By DAVID C. BARNETT, NPR
Tonight, six new performers will be inducted into the Rock and Roll Hall of Fame: Public Enemy, Randy Newman, Rush, Albert King, Donna Summer and Heart. According to the Hall’s own language, one of the criteria for induction is “an artist’s musical influence on other artists.” That influence is built into each year’s ceremony: Musicians are inducted by younger artists who display some of their qualities. (Tonight, Donna Summer will be inducted byJennifer Hudson and Christina Aguilera.) But if a musician makes it to the level of the Rock Hall, that influence has likely spread to unlikely corners.
In the mid-1980s, Vernon Reid co-founded Living Colour, and with it, a movement that came to be called the Black Rock Coalition, which promoted black musicians playing rock music.
Reid, who was raised on heavy metal, jazz and funk and whose music showed all of those influences, first saw Rush, the power trio from Toronto, on Don Kirshner’s Rock Concert on television. He says he was floored by the sound the singer made.

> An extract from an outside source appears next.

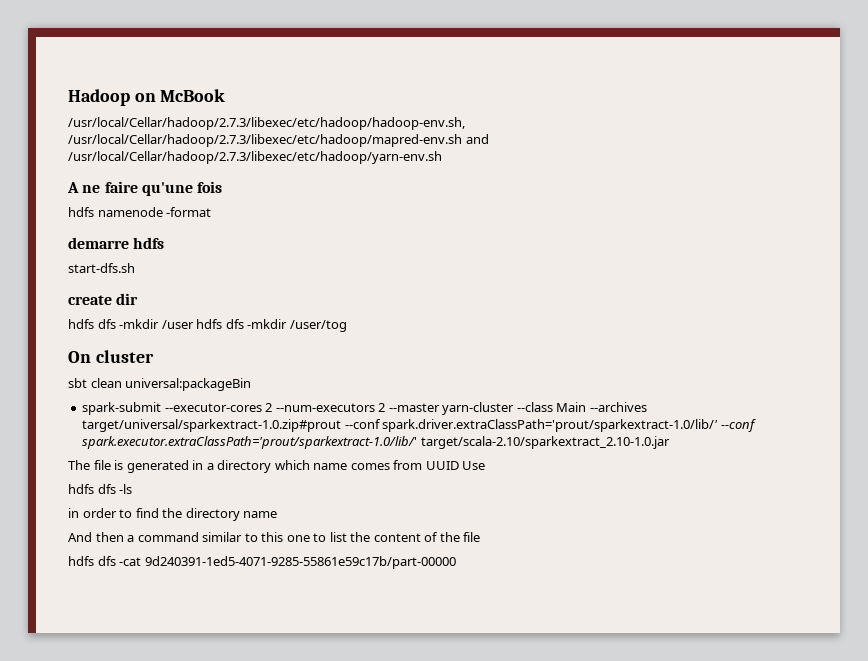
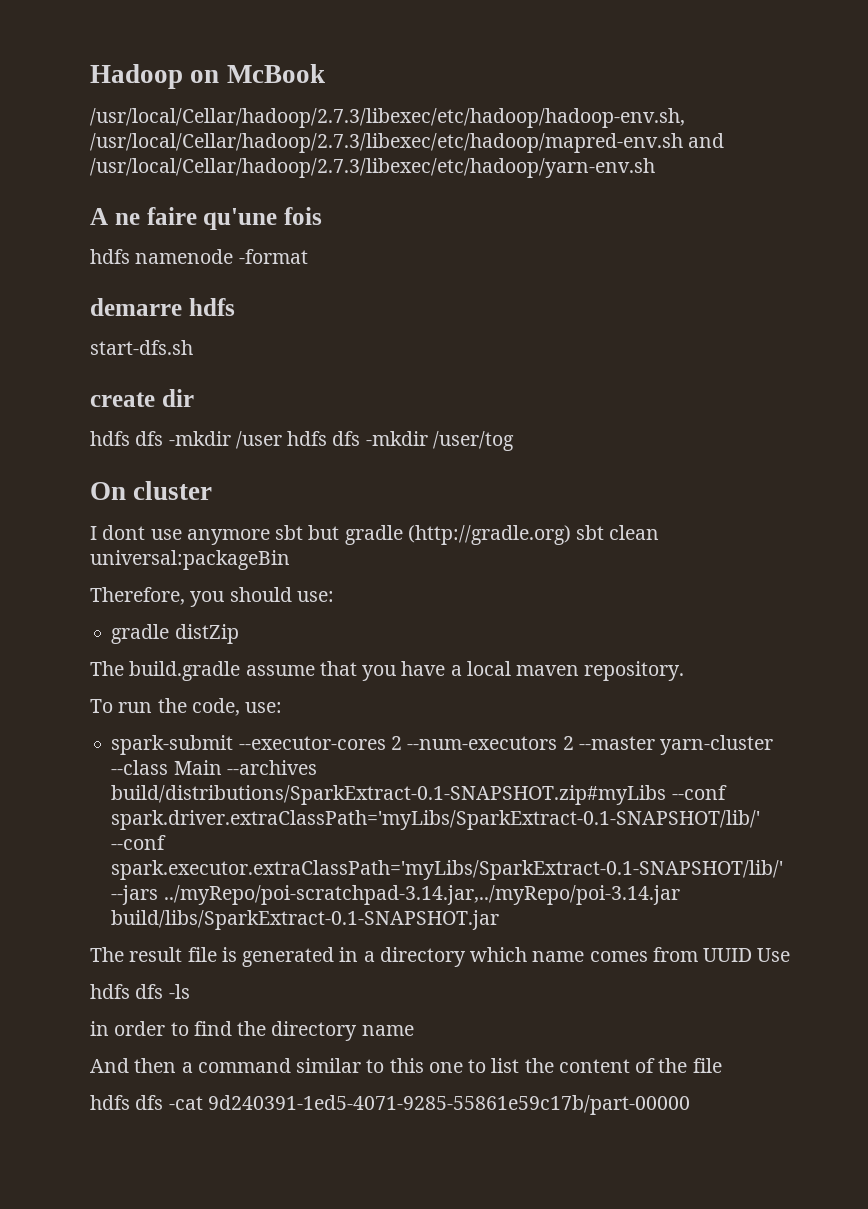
[68,378,252,391] sbt clean universal:packageBin -> [90,525,660,545] [90,550,290,570] [90,587,334,607] [111,624,239,644] [90,661,685,681] [90,698,283,716] I dont use anymore sbt but gradle (http://gradle.org) sbt clean universal:packageBin // Therefore, you should use: // gradle distZip // The build.gradle assume that you have a local maven repository. // To run the code, use:
[82,419,756,432] [82,436,670,449] [68,460,90,470] target/universal/sparkextract-1.0.zip#prout --conf spark.driver.extraClassPath='prout/sparkextract-1.0/lib/' --conf spark.executor.extraClassPath='prout/sparkextract-1.0/lib/' target/scala-2.10/sparkextract_2.10-1.0.jar // The -> [111,785,727,805] [111,810,761,830] [111,835,167,850] [111,860,784,880] [111,885,680,905] [111,910,500,930] [90,947,183,962] build/distributions/SparkExtract-0.1-SNAPSHOT.zip#myLibs --conf spark.driver.extraClassPath='myLibs/SparkExtract-0.1-SNAPSHOT/lib/' --conf spark.executor.extraClassPath='myLibs/SparkExtract-0.1-SNAPSHOT/lib/' --jars ../myRepo/poi-scratchpad-3.14.jar,../myRepo/poi-3.14.jar build/libs/SparkExtract-0.1-SNAPSHOT.jar // The result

“Geddy Lee’s voice was so unusual — high and reedy and declamatory. I dug it,” Reid says. “There’s this kind of idea of the individual versus society. And I just thought there’s something in what the music is talking about that was just very appealing to me.”
“I think the music that hits you when you’re innocent stains your soul,” says music journalist Holly Gleason. In other words, the songs you hear as a kid stay with you. Some of this year’s inductees have a clear line of musical DNA that leads to today’s stars.
The influence of blues master Albert King has been similarly well-documented. King has inspired legions of guitarists since his 1967 Stax hit “Born Under a Bad Sign.” Performers ranging from Eric Clapton to John Mayer have cited King’s impact on them (Mayer will induct King into the Hall), but Gleason says she has learned to measure the influence of legendary musicians through the music younger bands listen to on the road.